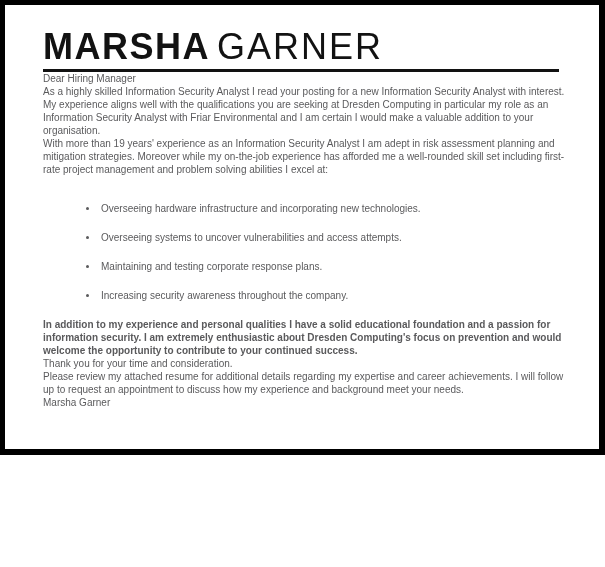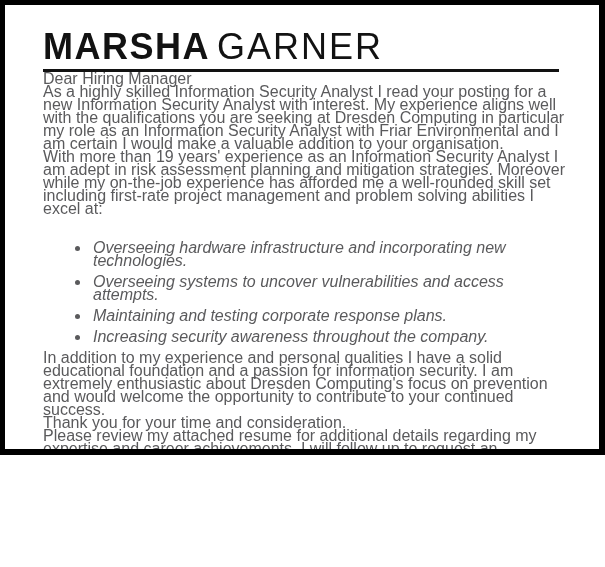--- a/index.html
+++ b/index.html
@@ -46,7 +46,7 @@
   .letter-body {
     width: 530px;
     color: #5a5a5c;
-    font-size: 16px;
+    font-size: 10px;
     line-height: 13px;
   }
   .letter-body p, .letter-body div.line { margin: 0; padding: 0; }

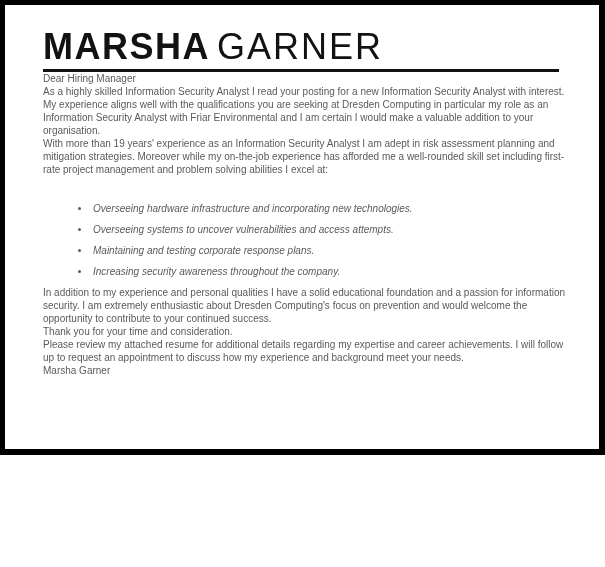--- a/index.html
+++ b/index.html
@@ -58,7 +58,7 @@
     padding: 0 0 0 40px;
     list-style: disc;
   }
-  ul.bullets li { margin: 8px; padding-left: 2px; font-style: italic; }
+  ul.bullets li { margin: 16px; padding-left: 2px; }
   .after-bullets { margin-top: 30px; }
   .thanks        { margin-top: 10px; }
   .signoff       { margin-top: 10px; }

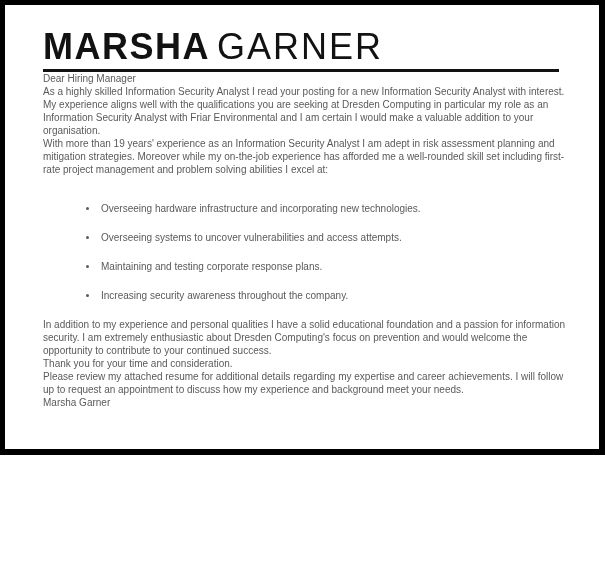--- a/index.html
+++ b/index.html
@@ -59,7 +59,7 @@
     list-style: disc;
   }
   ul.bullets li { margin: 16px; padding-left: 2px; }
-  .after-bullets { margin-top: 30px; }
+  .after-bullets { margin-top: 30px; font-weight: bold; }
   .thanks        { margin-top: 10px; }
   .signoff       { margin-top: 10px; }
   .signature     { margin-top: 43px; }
* * *
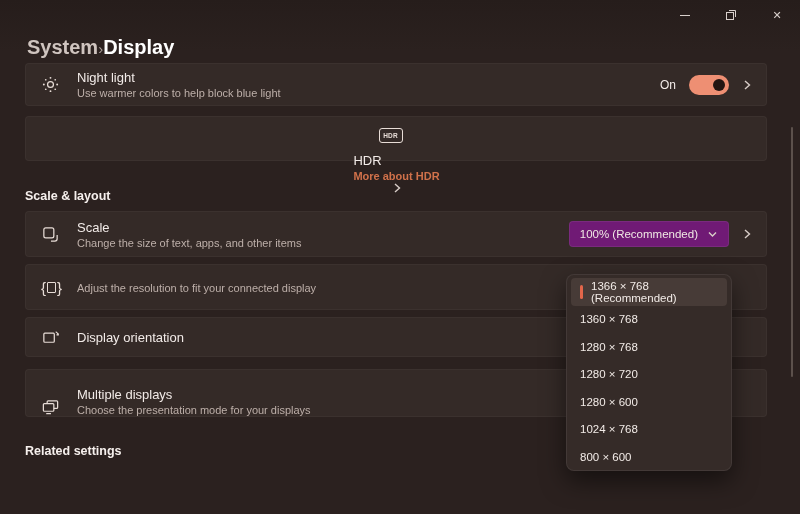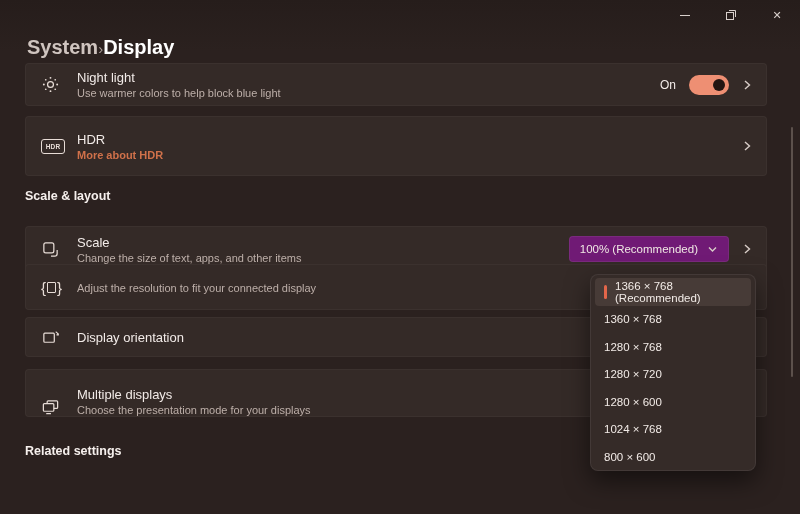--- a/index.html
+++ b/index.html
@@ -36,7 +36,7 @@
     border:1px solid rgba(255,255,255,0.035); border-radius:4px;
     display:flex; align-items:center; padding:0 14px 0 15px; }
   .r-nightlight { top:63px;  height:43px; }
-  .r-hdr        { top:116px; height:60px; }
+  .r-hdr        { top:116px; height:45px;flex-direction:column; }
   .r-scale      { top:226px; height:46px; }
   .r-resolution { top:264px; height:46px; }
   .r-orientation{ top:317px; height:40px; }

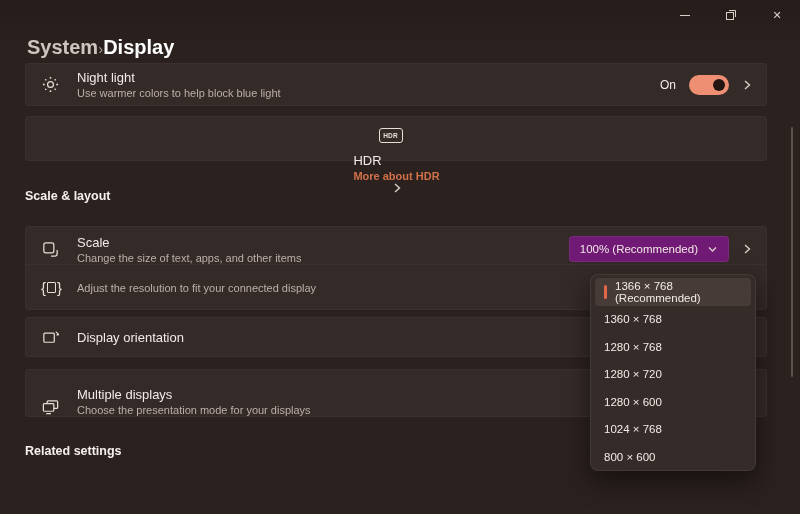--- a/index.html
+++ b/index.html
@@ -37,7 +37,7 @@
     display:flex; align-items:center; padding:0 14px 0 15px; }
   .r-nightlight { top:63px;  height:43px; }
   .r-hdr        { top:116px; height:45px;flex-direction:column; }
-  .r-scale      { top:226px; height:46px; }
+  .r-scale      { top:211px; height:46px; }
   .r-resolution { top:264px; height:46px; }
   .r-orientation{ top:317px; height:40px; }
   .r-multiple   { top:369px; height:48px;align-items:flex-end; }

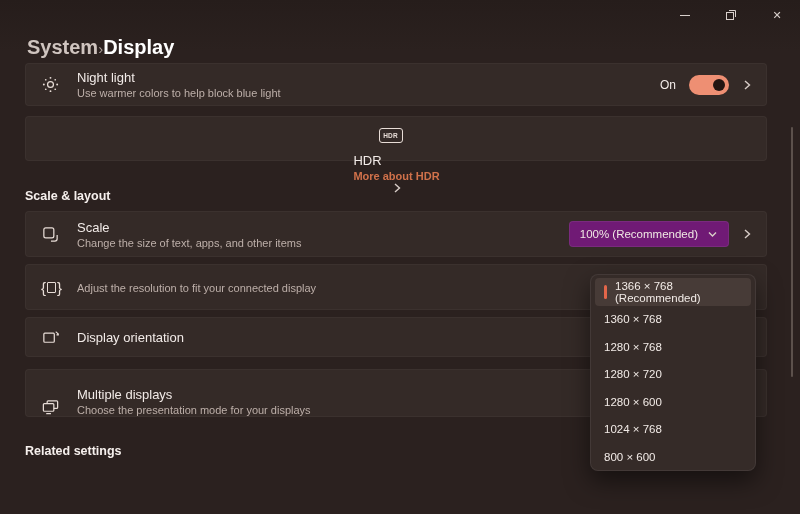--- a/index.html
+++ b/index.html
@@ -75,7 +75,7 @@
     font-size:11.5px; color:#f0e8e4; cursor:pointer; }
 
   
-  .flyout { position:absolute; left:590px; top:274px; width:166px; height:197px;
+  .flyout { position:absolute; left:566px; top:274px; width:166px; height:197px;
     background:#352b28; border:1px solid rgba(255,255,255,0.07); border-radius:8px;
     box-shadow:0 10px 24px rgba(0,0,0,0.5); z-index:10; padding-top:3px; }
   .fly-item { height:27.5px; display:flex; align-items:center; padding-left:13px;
---
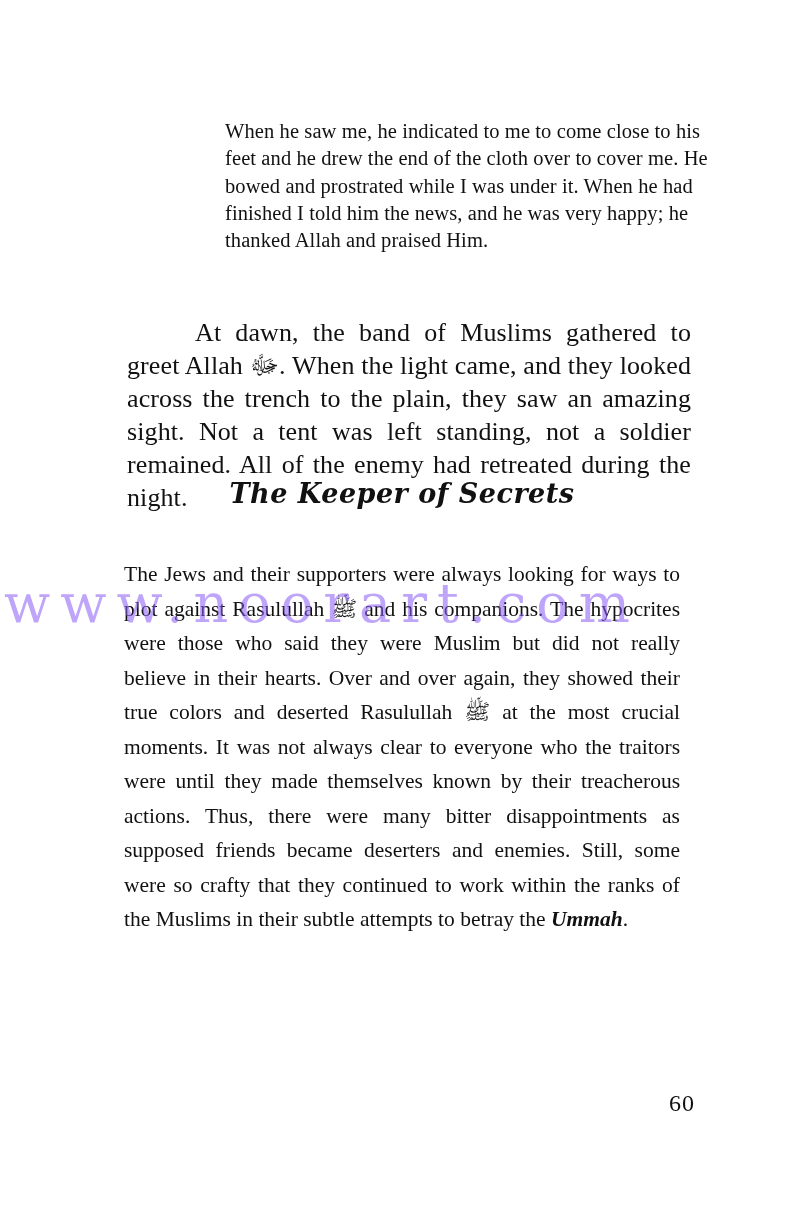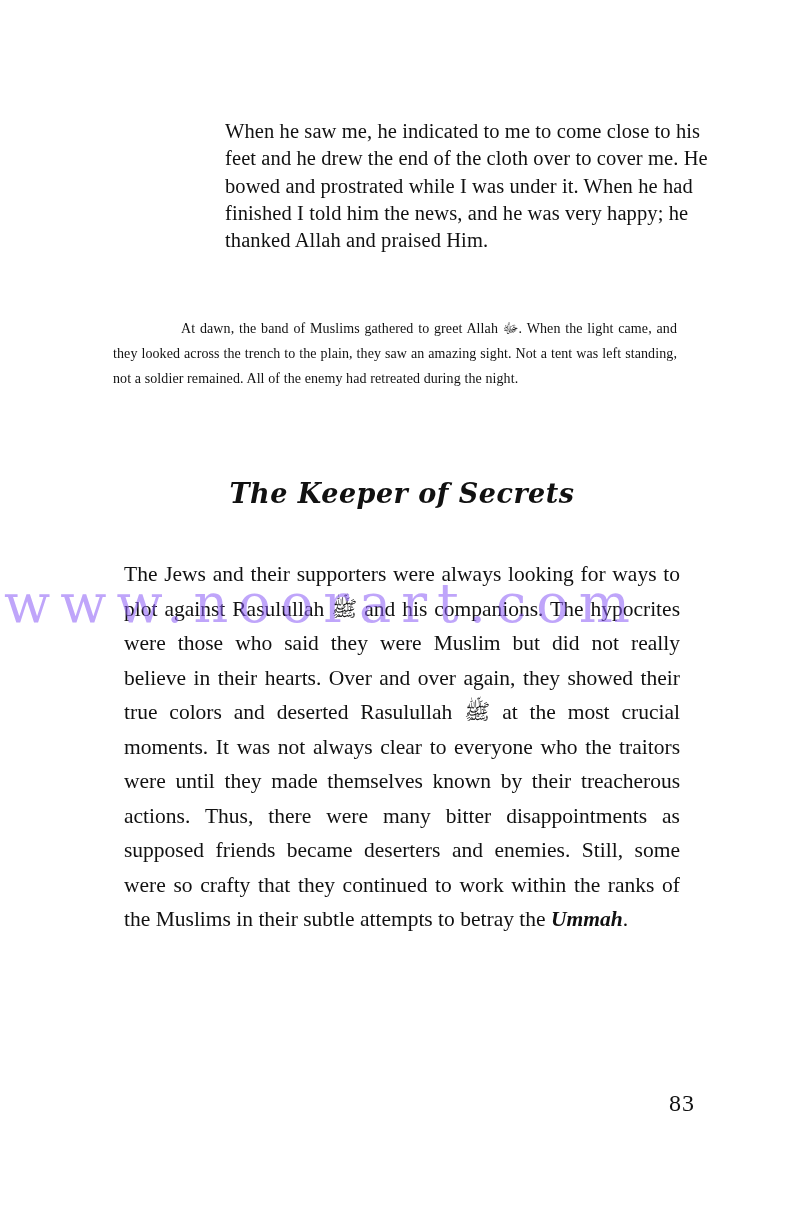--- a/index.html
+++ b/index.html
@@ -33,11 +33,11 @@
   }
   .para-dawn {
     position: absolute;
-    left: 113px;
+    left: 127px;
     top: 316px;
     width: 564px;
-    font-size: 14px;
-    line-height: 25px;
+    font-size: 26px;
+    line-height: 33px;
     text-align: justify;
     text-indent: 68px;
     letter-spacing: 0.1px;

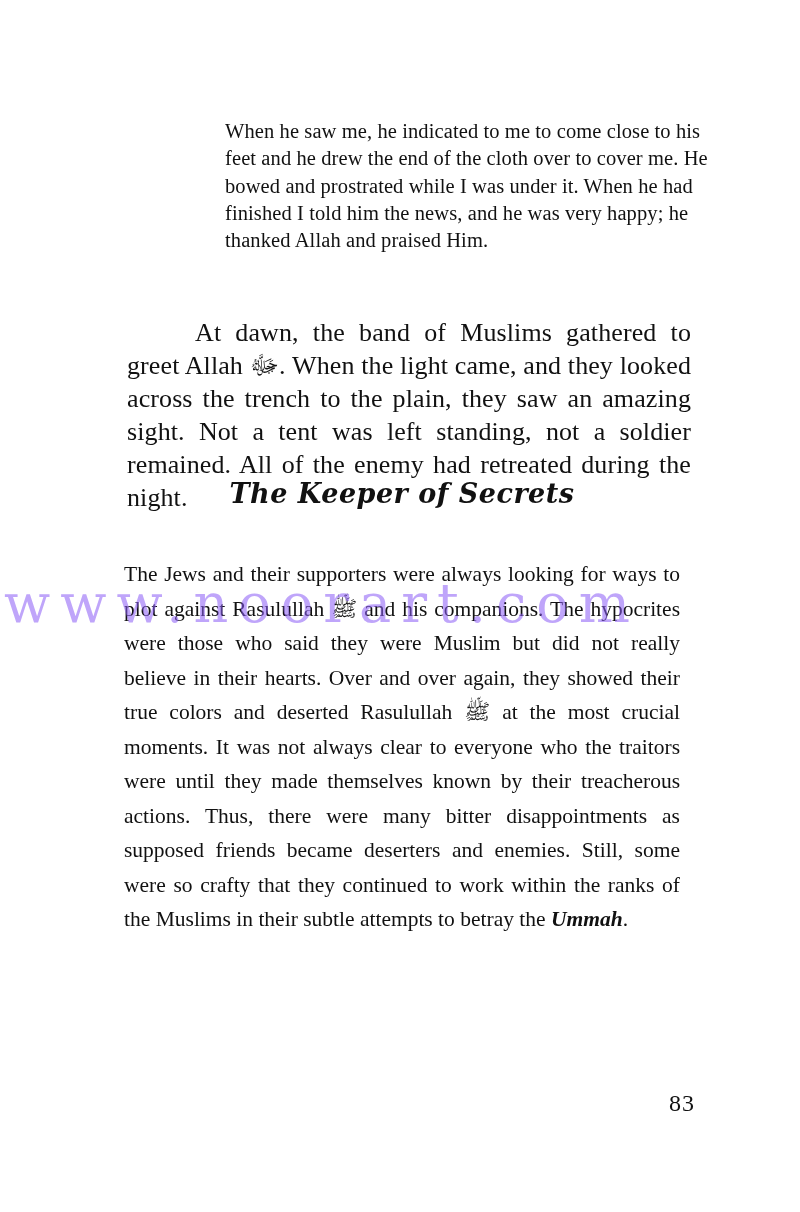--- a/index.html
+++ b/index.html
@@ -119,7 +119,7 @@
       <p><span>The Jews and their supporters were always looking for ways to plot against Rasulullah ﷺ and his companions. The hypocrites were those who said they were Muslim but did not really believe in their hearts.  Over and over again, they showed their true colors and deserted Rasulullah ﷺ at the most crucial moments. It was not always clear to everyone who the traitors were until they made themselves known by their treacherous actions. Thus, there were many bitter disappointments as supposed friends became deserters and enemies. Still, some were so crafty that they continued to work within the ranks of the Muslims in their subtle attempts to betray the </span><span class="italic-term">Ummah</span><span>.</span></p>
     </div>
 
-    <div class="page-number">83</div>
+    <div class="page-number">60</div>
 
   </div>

__Task prompt__
Please determine how many lines of the listing above include the word "width" and state only that number.

__Answer box__
4